- Task brief -
With pictures left out, output word for word the lines from the one containing "(200, 650) none" through the end of the material below.

* * * * * * * * *

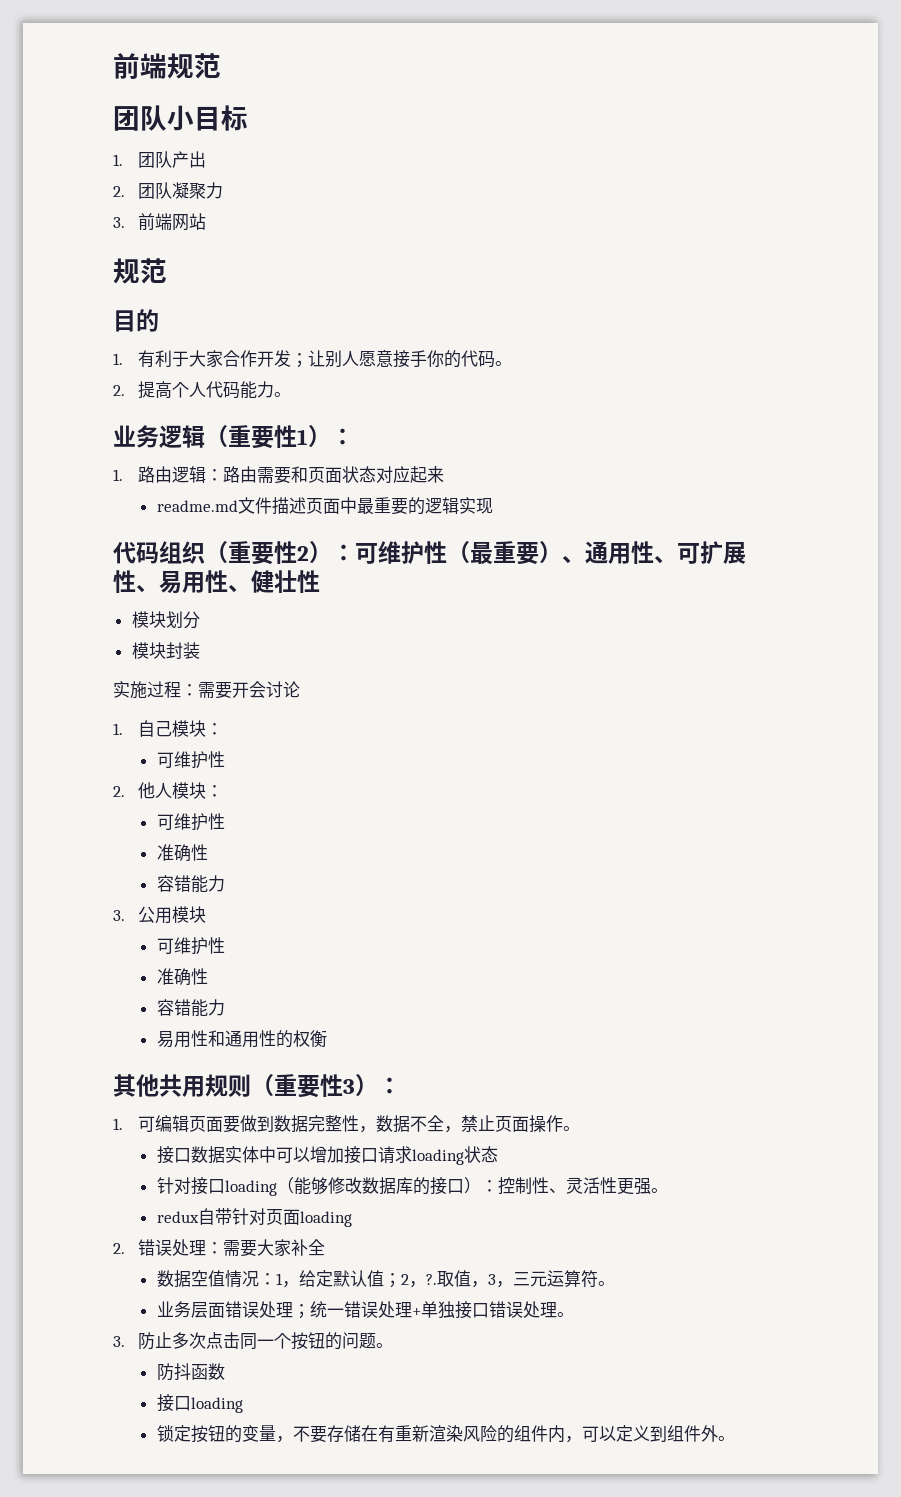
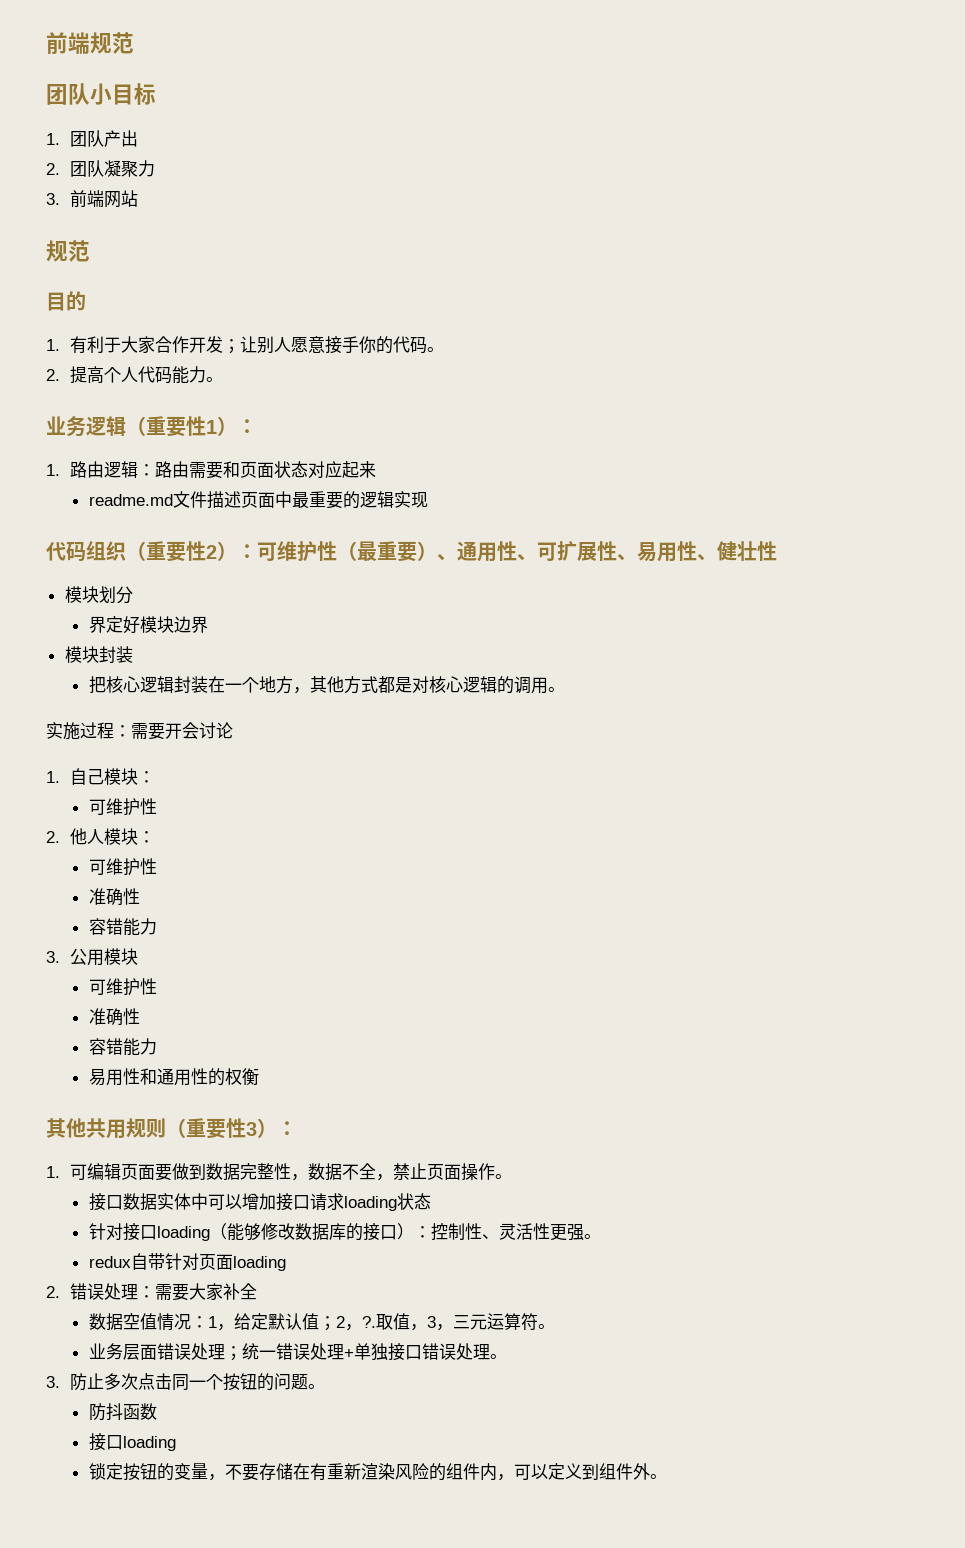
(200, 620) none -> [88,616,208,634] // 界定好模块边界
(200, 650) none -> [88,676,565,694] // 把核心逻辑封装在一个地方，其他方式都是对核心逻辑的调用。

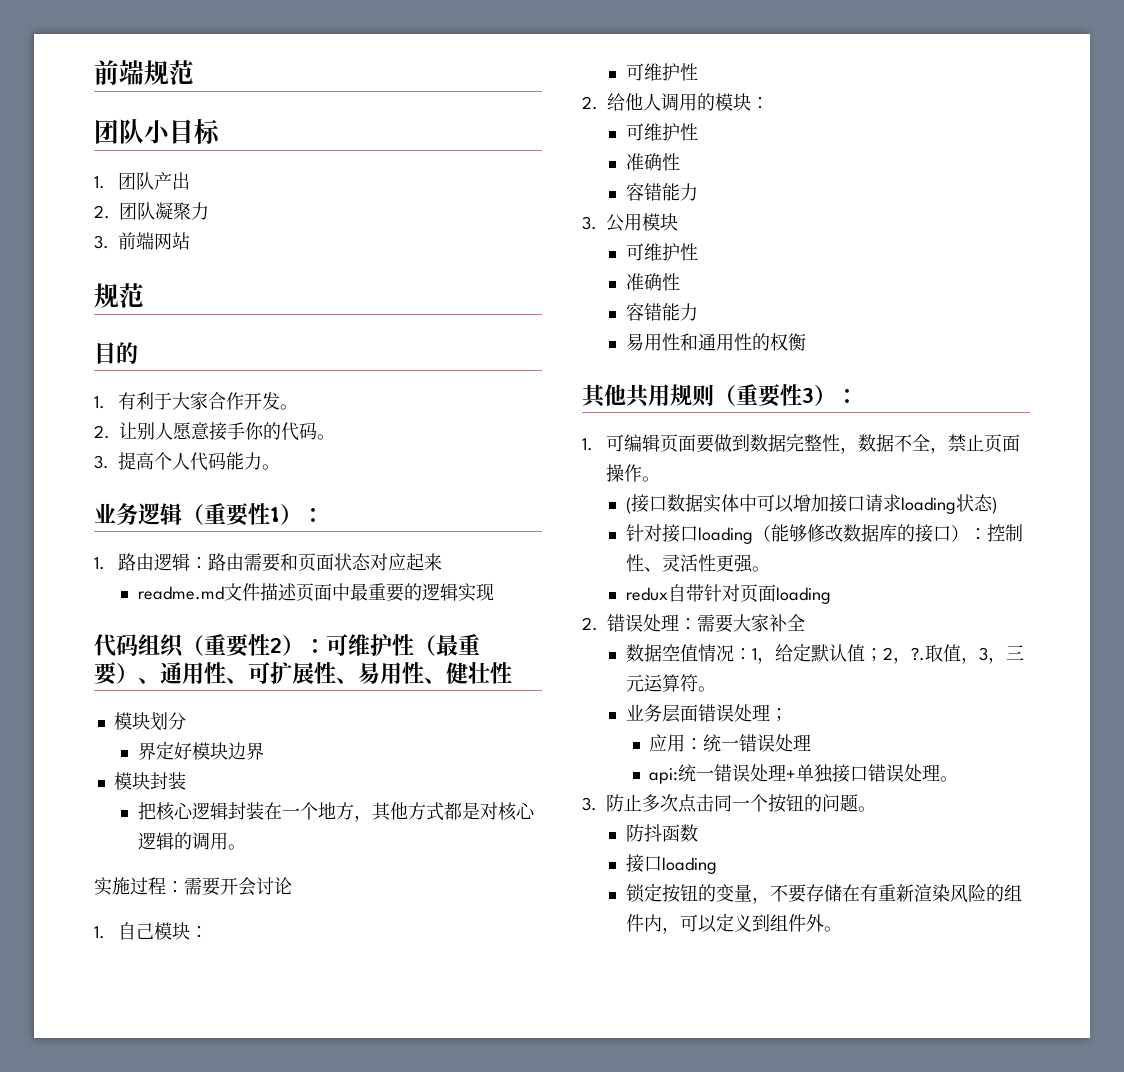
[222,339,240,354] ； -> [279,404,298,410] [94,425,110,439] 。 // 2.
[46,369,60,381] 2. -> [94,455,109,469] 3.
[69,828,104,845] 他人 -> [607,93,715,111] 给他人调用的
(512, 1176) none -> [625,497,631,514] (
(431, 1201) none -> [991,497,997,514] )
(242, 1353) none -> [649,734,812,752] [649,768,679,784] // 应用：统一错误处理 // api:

* * * * * * * * *

- Task output -
(200, 650) none -> [88,676,565,694] // 把核心逻辑封装在一个地方，其他方式都是对核心逻辑的调用。

[222,339,240,354] ； -> [279,404,298,410] [94,425,110,439] 。 // 2.
[46,369,60,381] 2. -> [94,455,109,469] 3.
[69,828,104,845] 他人 -> [607,93,715,111] 给他人调用的
(512, 1176) none -> [625,497,631,514] (
(431, 1201) none -> [991,497,997,514] )
(242, 1353) none -> [649,734,812,752] [649,768,679,784] // 应用：统一错误处理 // api:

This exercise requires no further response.